Hingga akhirnya, setelah menempuh perjalanan panjang, mobil itu memasuki Kota Makassar yang padat.
Mereka melewati ikon-ikon kota dan kemudian masuk ke jalanan perumahan elit yang sepi, berhenti tepat di depan rumah megah yang selama ini menjadi saksi bisu pernikahan mereka yang hambar.
Saat pintu pagar terbuka, suasana di depan rumah terlihat kontras dengan ketegangan di dalam mobil. Lampu-lampu depan rumah menyala terang, dan di ambang pintu, sesosok wanita cantik dengan senyum merekah sudah menunggu.
Reykha melangkah cepat mendekati mobil yang baru berhenti. Senyumnya begitu hangat, menyambut kepulangan suaminya.
Begitu Tristan keluar dari sisi pengemudi, Reykha tanpa ragu langsung menghambur, memeluk Tristan dengan erat.
"Sayang, kamu sudah pulang! Aku kangen," bisik Reykha manja di telinga Tristan.
Dan kemudian, di depan mata Sellina yang baru saja keluar dari mobil, sebuah pemandangan yang dingin dan menyakitkan terjadi.
Reykha mendongak, menarik wajah Tristan, dan mencium bibirnya dengan penuh gairah. Sebuah ciuman yang panjang dan terang-terangan, seolah Sellina hanyalah patung tak bernyawa yang berdiri di sana.
Hati Sellina mencelos. Dalam sedetik, semua harapan yang baru saja ia bangun di dalam mobil roboh menjadi debu. Rasa sakit itu tak tertahankan, dan matanya mulai memanas.
Tristan, di bawah ciuman Reykha, sempat melirik Sellina, tatapan bersalah melintas cepat di matanya.
Sebelum Sellina sempat bereaksi atau berbalik pergi, sebuah suara asing membuyarkan adegan menyesakkan itu.
"Assalamualaikum, Mba Sellina! Mas Tristan!
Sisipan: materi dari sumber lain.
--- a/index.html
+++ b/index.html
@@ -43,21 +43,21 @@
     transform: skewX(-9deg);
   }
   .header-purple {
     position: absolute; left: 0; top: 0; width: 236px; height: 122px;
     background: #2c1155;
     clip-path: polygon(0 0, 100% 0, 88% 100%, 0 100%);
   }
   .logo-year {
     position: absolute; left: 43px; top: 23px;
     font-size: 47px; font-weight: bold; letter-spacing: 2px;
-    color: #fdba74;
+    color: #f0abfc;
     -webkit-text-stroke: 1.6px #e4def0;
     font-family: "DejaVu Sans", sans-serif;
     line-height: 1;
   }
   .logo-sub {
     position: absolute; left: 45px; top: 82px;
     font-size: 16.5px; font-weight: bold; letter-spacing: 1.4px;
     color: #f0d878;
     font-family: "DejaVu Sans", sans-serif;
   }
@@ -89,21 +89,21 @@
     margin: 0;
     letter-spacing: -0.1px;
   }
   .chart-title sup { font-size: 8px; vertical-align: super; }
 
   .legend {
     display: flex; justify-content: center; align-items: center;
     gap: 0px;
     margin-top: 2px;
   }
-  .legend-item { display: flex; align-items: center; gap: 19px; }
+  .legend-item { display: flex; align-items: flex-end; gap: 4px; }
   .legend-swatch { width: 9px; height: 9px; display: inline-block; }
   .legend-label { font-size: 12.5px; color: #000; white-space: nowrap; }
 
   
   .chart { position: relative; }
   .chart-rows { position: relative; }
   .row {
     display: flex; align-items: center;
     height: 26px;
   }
Eh ada Bu Reykha."
Seorang wanita paruh bayah, tetangga mereka yang biasa memesan makanan pada Sellina, berjalan cepat mendekat dengan senyum lebar dan buku catatan di tangan. Reykha dan Tristan refleks menjauhkan diri, meski canggung.
"Baru tiba ya?" tanyanya dengan ramah. "Alhamdulillah, sudah sampai. Saya sengaja ke sini mau pesan cumi masak hitam lagi untuk arisan besok."
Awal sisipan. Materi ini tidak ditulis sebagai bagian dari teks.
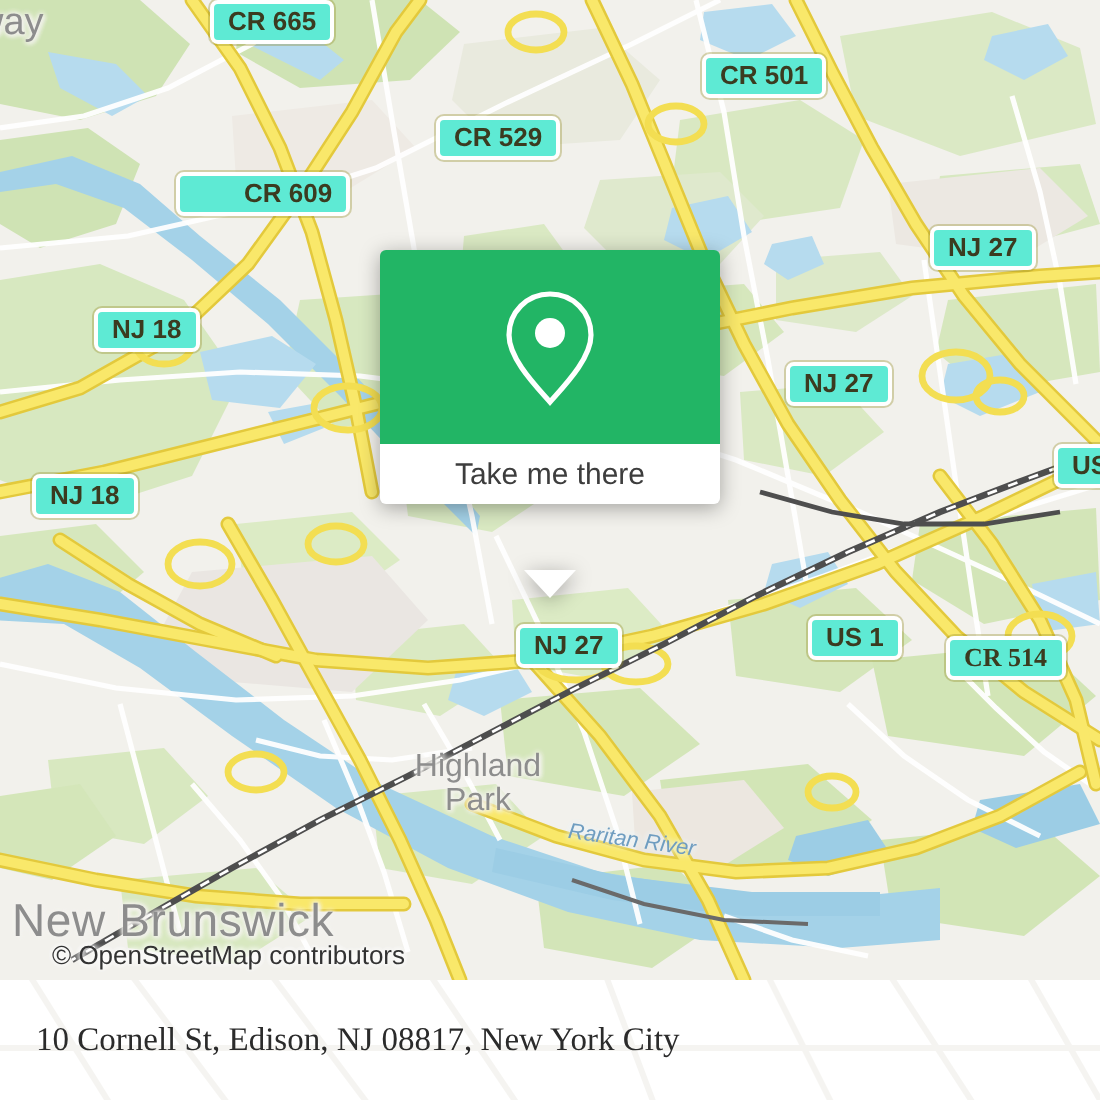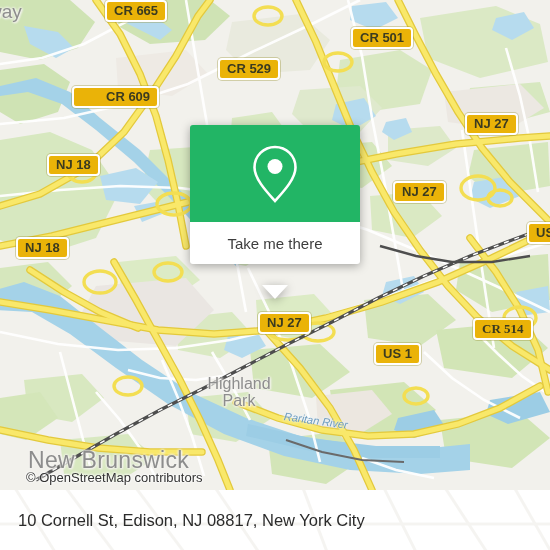--- a/index.html
+++ b/index.html
@@ -14,58 +14,58 @@
   #map{position:absolute;left:0;top:0;width:550px;height:490px;overflow:hidden;
        background:#f2f1ec;}
   #mapsvg{position:absolute;left:0;top:0;}
 
   
   .place-label{
     position:absolute;color:#8d8d8d;
     text-shadow:0 0 3px #f4f3ef,0 0 3px #f4f3ef,0 0 2px #f4f3ef,1px 1px 2px #f4f3ef;
     white-space:pre;line-height:1.05;pointer-events:none;
   }
-  .pl-newbrunswick{left:6px;top:448px;font-size:23px;letter-spacing:.3px;margin-left:22px;}
+  .pl-newbrunswick{left:6px;top:448px;font-size:23px;letter-spacing:.3px;}
   .pl-highland{left:179px;top:376px;font-size:16px;text-align:center;width:120px;}
   .pl-way{left:-12px;top:2px;font-size:19px;}
   .river-label{
     position:absolute;left:285px;top:410px;font-size:11px;font-style:italic;
     color:#6f9dc0;transform:rotate(8deg);transform-origin:left top;
     text-shadow:0 0 3px #eaf4fa,0 0 3px #eaf4fa;white-space:nowrap;pointer-events:none;
   }
 
   
   .shield{
-    position:absolute;background:#eab308;border:2px solid #ffffff;
+    position:absolute;background:#5eead4;border:2px solid #ffffff;
     border-radius:4px;color:#3b3b20;font-size:13px;font-weight:bold;
     padding:2px 7px 3px 7px;line-height:1;white-space:nowrap;
     box-shadow:0 0 0 1px rgba(150,140,40,.35);
   }
 
   
   #popup{position:absolute;left:190px;top:125px;width:170px;
          filter:drop-shadow(0 2px 5px rgba(0,0,0,.33));}
   #popup-head{height:97px;background:#22b565;border-radius:3px 3px 0 0;
               display:flex;align-items:center;justify-content:center;}
-  #popup-foot{height:42px;background:#ffffff;border-radius:0 0 3px 3px;
+  #popup-foot{height:30px;background:#ffffff;border-radius:0 0 3px 3px;
               display:flex;align-items:center;justify-content:center;}
   #popup-label{font-size:15px;color:#3d3d3d;}
   #popup-tail{position:absolute;left:50%;top:160px;margin-left:-13px;
               width:0;height:0;border-left:13px solid transparent;
               border-right:13px solid transparent;border-top:14px solid #ffffff;}
 
   
   #osm-credit{position:absolute;left:10px;top:470px;font-size:13px;color:#333333;
               text-shadow:0 0 3px #fff,0 0 3px #fff,0 0 3px #fff;white-space:nowrap;margin-left:16px;}
   #footer{position:absolute;left:0;top:490px;width:550px;height:60px;
           background:#ffffff;overflow:hidden;}
   #footer-watermark{position:absolute;left:0;top:0;width:550px;height:60px;opacity:.5;}
   #footer-inner{position:absolute;left:0;top:0;width:544px;height:60px;
                 display:flex;align-items:center;justify-content:space-between;
-                padding:0 12px 0 18px;box-sizing:border-box;}
+                padding:0 12px 0 18px;box-sizing:border-box;font-family:Liberation Serif, serif;}
   #address{font-size:16.5px;color:#2b2b2b;white-space:nowrap;}
   #brand{display:flex;align-items:center;gap:4px;}
   #brand-word{font-size:29px;color:#1c1c1c;letter-spacing:-.5px;line-height:1;}
 </style>
 </head>
 <body>
 
 <div id="root">
 
   <div id="map">
@@ -223,28 +223,28 @@
 
     <div class="place-label pl-way">way</div>
     <div class="place-label pl-highland">Highland
 Park</div>
     <div class="place-label pl-newbrunswick">New Brunswick</div>
     <div class="river-label">Raritan River</div>
 
     <div class="shield" style="left:105px;top:0px;">CR 665</div>
     <div class="shield" style="left:351px;top:27px;">CR 501</div>
     <div class="shield" style="left:218px;top:58px;text-align:right;">CR 529</div>
-    <div class="shield" style="left:72px;top:86px;padding-left:32px;">CR 609</div>
+    <div class="shield" style="left:88px;top:86px;padding-left:32px;">CR 609</div>
     <div class="shield" style="left:465px;top:113px;">NJ 27</div>
     <div class="shield" style="left:47px;top:154px;">NJ 18</div>
     <div class="shield" style="left:393px;top:181px;">NJ 27</div>
     <div class="shield" style="left:527px;top:222px;">US</div>
     <div class="shield" style="left:16px;top:237px;">NJ 18</div>
     <div class="shield" style="left:258px;top:312px;">NJ 27</div>
-    <div class="shield" style="left:374px;top:308px;margin-top:35px;">US 1</div>
+    <div class="shield" style="left:404px;top:308px;">US 1</div>
     <div class="shield" style="left:473px;top:318px;font-family:Liberation Serif, serif;">CR 514</div>
 
     <div id="popup">
       <div id="popup-head">
         <svg width="52" height="62" viewBox="0 0 52 62">
           <path d="M26 4 C14.5 4 5.5 13 5.5 24.5 C5.5 36 18 49 26 58
                    C34 49 46.5 36 46.5 24.5 C46.5 13 37.5 4 26 4 Z" fill="none" stroke="#ffffff" stroke-width="2.6"></path>
           <circle cx="26" cy="23.5" r="7.5" fill="#ffffff"></circle>
         </svg>
       </div>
Sellina memaksa dirinya tersenyum, mengangguk. "Waalaikumsalam, iya Bu Aminah. Baru sampai," jawabnya, suaranya berusaha terdengar normal.
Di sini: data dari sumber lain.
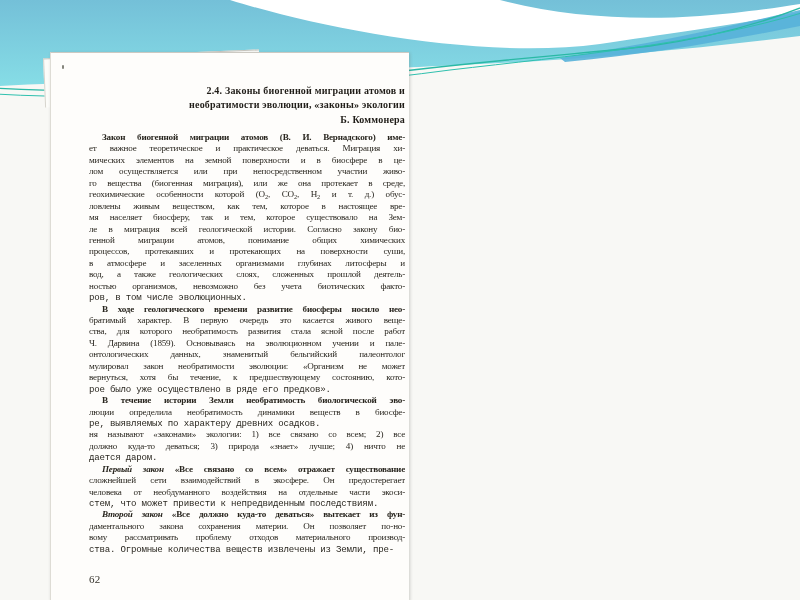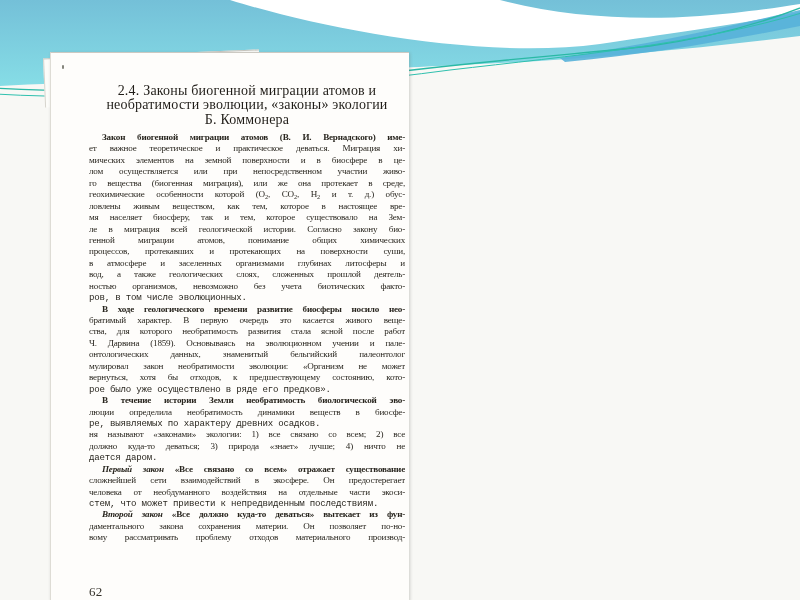--- a/index.html
+++ b/index.html
@@ -25,41 +25,41 @@
     box-shadow:1px 1px 3px rgba(110,110,100,0.30);
   }
 
   .smudge {
     position:absolute; left:11px; top:12px; width:2px; height:4px;
     background:#85857c; border-radius:1px;
   }
 
   .page-heading {
     position:absolute; left:38px; top:31px; width:316px;
-    text-align:center; font-weight:normal;
-    font-size:14px; line-height:14.4px;
+    text-align:right; font-weight:bold;
+    font-size:10px; line-height:14.4px;
     letter-spacing:0.2px; color:#201d18;
   }
   .page-heading div { white-space:nowrap; }
 
   .page-body { position:absolute; left:38px; top:79px; width:316px; }
 
   .bline {
     font-size:9.1px; line-height:11.45px; height:11.45px; overflow:hidden;
     text-align:justify; text-align-last:justify;
     color:#29261f; letter-spacing:-0.2px;
   }
   .bline.pend { text-align-last:left;font-family:Liberation Mono, monospace; }
   .bline.pind { text-indent:13px;font-weight:bold; }
   .ital { font-style:italic; }
   .subsc { font-size:6.3px; vertical-align:-1.8px; letter-spacing:0; }
 
   .page-num {
-    position:absolute; left:38px; top:531px;
-    font-size:13px; color:#35322b; letter-spacing:0.3px;
+    position:absolute; left:38px; top:520px;
+    font-size:11px; color:#35322b; letter-spacing:0.3px;
   }
 </style>
 </head>
 <body>
 
 <div class="slide">
 
   <svg class="decor" viewBox="0 0 800 160" preserveAspectRatio="none" aria-hidden="true">
     <defs>
       <linearGradient id="bandg" x1="0" y1="0" x2="0" y2="1">
@@ -100,33 +100,34 @@
         <div class="bline"><span>в атмосфере и заселенных организмами глубинах литосферы и</span></div>
         <div class="bline"><span>вод, а также геологических слоях, сложенных прошлой деятель-</span></div>
         <div class="bline"><span>ностью организмов, невозможно без учета биотических факто-</span></div>
         <div class="bline pend"><span>ров, в том числе эволюционных.</span></div>
         <div class="bline pind"><span>В ходе геологического времени развитие биосферы носило нео-</span></div>
         <div class="bline"><span>братимый характер. В первую очередь это касается живого веще-</span></div>
         <div class="bline"><span>ства, для которого необратимость развития стала ясной после работ</span></div>
         <div class="bline"><span>Ч. Дарвина (1859). Основываясь на эволюционном учении и пале-</span></div>
         <div class="bline"><span>онтологических данных, знаменитый бельгийский палеонтолог</span></div>
         <div class="bline"><span>мулировал закон необратимости эволюции: «Организм не может</span></div>
-        <div class="bline"><span>вернуться, хотя бы отходов, к предшествующему состоянию, кото-</span></div>
+        <div class="bline"><span>вернуться, хотя бы течение, к предшествующему состоянию, кото-</span></div>
         <div class="bline pend"><span>рое было уже осуществлено в ряде его предков».</span></div>
         <div class="bline pind"><span>В течение истории Земли необратимость биологической эво-</span></div>
         <div class="bline"><span>люции определила необратимость динамики веществ в биосфе-</span></div>
         <div class="bline pend"><span>ре, выявляемых по характеру древних осадков.</span></div>
         <div class="bline"><span>ня называют «законами» экологии: 1) все связано со всем; 2) все</span></div>
         <div class="bline"><span>должно куда-то деваться; 3) природа «знает» лучше; 4) ничто не</span></div>
         <div class="bline pend"><span>дается даром.</span></div>
         <div class="bline pind"><span class="ital">Первый закон</span><span> «Все связано со всем» отражает существование</span></div>
         <div class="bline"><span>сложнейшей сети взаимодействий в экосфере. Он предостерегает</span></div>
         <div class="bline"><span>человека от необдуманного воздействия на отдельные части экоси-</span></div>
         <div class="bline pend"><span>стем, что может привести к непредвиденным последствиям.</span></div>
         <div class="bline pind"><span class="ital">Второй закон</span><span> «Все должно куда-то деваться» вытекает из фун-</span></div>
         <div class="bline"><span>даментального закона сохранения материи. Он позволяет по-но-</span></div>
         <div class="bline"><span>вому рассматривать проблему отходов материального производ-</span></div>
+        <div class="bline pend"><span>ства. Огромные количества веществ извлечены из Земли, пре-</span></div>
       </div>
 
     <div class="page-num">62</div>
   </div>
 
 </div>
 
 </body></html>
Bu Aminah menghela napas, tampak bingung. "Lho, saya kira Mas Tristan sama Bu Sellina sudah tiba dari semalam? Soalnya saya lihat mobil yang sama persis ini—Porsche warna hitam—sudah parkir di depan rumah ini semalam sekitar jam sebelas. Tapi tadi pagi saya mau ke sini, eh, rumahnya sepi, pagar tertutup rapat. Saya kira salah lihat."
Sellina dan Tristan, seketika membeku. Mobil yang sama? Tadi malam?